3.2. Task T2: Find Errors in Small Turtle File

Prompt 2: Please check the following rdf turtle file for errors and answer with no text

but just the corrected turtle. Try to stick to the original formatting. [. . . followed by the

turtle document to check]

The TurtleErrorsStatic task involves identifying and correcting syntax errors in a small Turtle

file, which is based on the same organizational graph (listing 1) with minor modifications. The

4turtle file has a period missing at the end of line 9 and the first semicolon in line 16 was removed.

Correcting the errors demonstrates the LLM’s knowledge of Turtle grammar while also showing

its ability to transform it into a proper form without altering existing facts and adhering strictly

to the task requirements. One of the scores calculated during evaluation is the F1 measure on

parsable, normalized triples, comparing the LLM’s answer with the perfect answer. In order to

do so, the response is directly consumed by rdflib in combination with an iterative parsing

failure heuristic. The heuristic removes invalid lines that are reported as source of a syntax

error until the document is fully parsable or empty.

3.3. Task T3: Create Sample Graphs

We created the task TurtleSampleGeneration to see if LLMs can understand and honor the

requirements that we postulate for creating a simple knowledge graph, i.e. the number of

resources in the graph as well as its structure. The task makes use of the popular FOAF vocabulary

because we assume that members of it are very prevalent in the training data, since they are

frequently used in example snippets in online forums and datasets.

Prompt 3: Create a knowledge graph in turtle format that consists of 𝑛 different objects

of type foaf:person . Each should have at least 2 and at most 𝑛 − 1 connections to other

persons via foaf:knows . Give no extra text.

In prompt 3 we instruct the LLM to generate a knowledge graph with a certain number of

persons who each have between two and 𝑛 − 1 friends (both inclusive). The number of persons

𝑛 can be varied to get different answer sizes. The task is motivated by the idea of using LLMs

to generate test, training, or example data of various sizes. Furthermore, it allows to study the

capacity of the models to generate content of increasing sizes while maintaining the integrity

of the graph and serialization. This task checks first if the generated answer is parsable. If so,

the structure of the graph is evaluated. We count the number of resources in the graph and if

they are all correctly declared as rdf:type foaf:Person . The persons_relative_error scores

measures the difference between the actual number of person objects generated and the number

asked for. This value is normalized to be = 0 if they match, > 0 if there are more persons than

asked for and < 0 if there are less persons, with the special case of −1 meaning an empty graph.

3.4. Task T4: Count Links in Person Graph

Prompt 4:

Please name the person which is known by the most persons according

to the following RDF graph in turtle syntax. Give just the IRI of this person with most

incoming links as answer, without abbreviation or explanation. [. . . followed by the graph

serialization]

The task TurtleFriendCount requires finding the resource with the most incoming links in a

simple generated KG. The structure of the KG is similar to the previous tasks, consisting of

a variable number of foaf:Person resources connected by foaf:knows properties. Each

5person is known by two other persons, but one designated foaf:Person is known by two

additional persons (one for small sizes), resulting in three to four incoming links instead of

two. This task tests basic RDF and turtle knowledge as well as graph comprehension and

processing skills by aggregating link counts for various KG sizes. The number of foaf:Person

resources in the prompt has a linear correlation with the prompt length. The task computes

recall, precision, and f1 measure with respect to the expected person IRI.

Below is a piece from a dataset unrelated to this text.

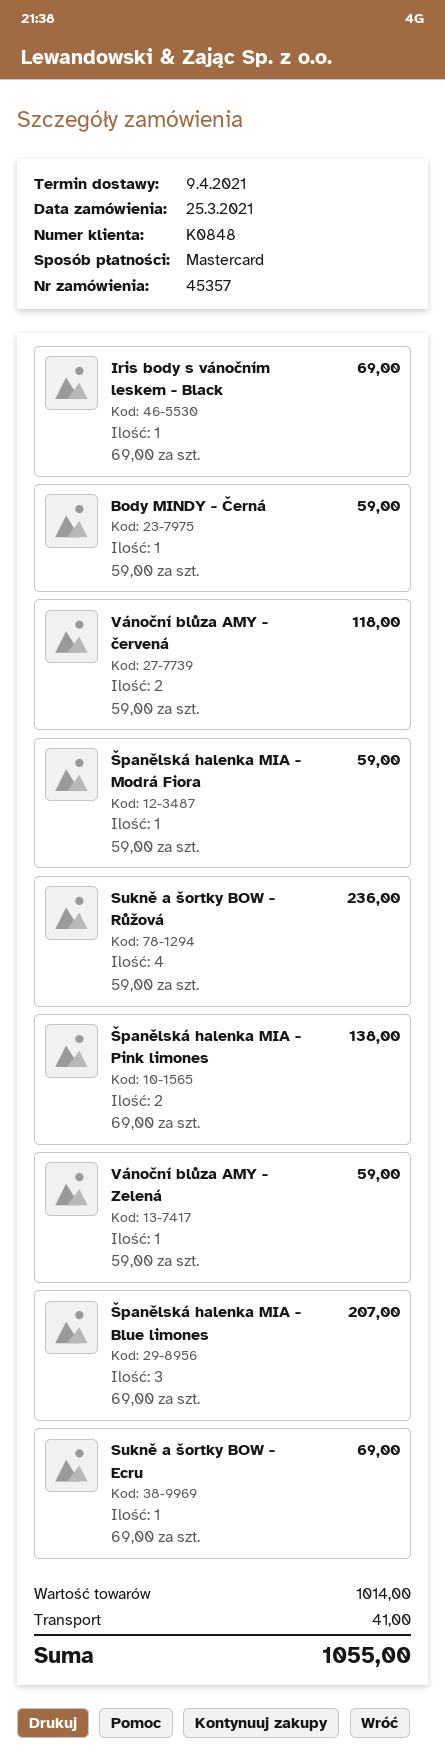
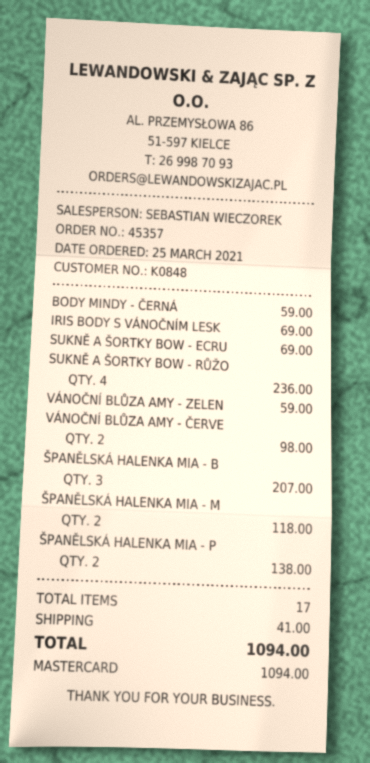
Vánoční blůza AMY - červená: 2 for 118.00 -> 2 for 98.00
Španělská halenka MIA - Modrá Fiora: 1 for 59.00 -> 2 for 118.00
total: 1055.00 -> 1094.00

3.5. Task T5: Create Knowledge Graph from Factsheet

Prompt 5:

As a Linked Data expert and knowledge engineer please convert the

3d printer specification given in the bottom into an RDF turtle formatted Knowledge

Graph. The main subject in this Knowledge Graph should be the Printer itself using the

https://data.semper-ki.org/resources/$encoded_label$ whereas $encoded_label$ label

refers to the name of the printer in which whitespaces have been replaced with underscores.

Step by step attach the following statements to that node.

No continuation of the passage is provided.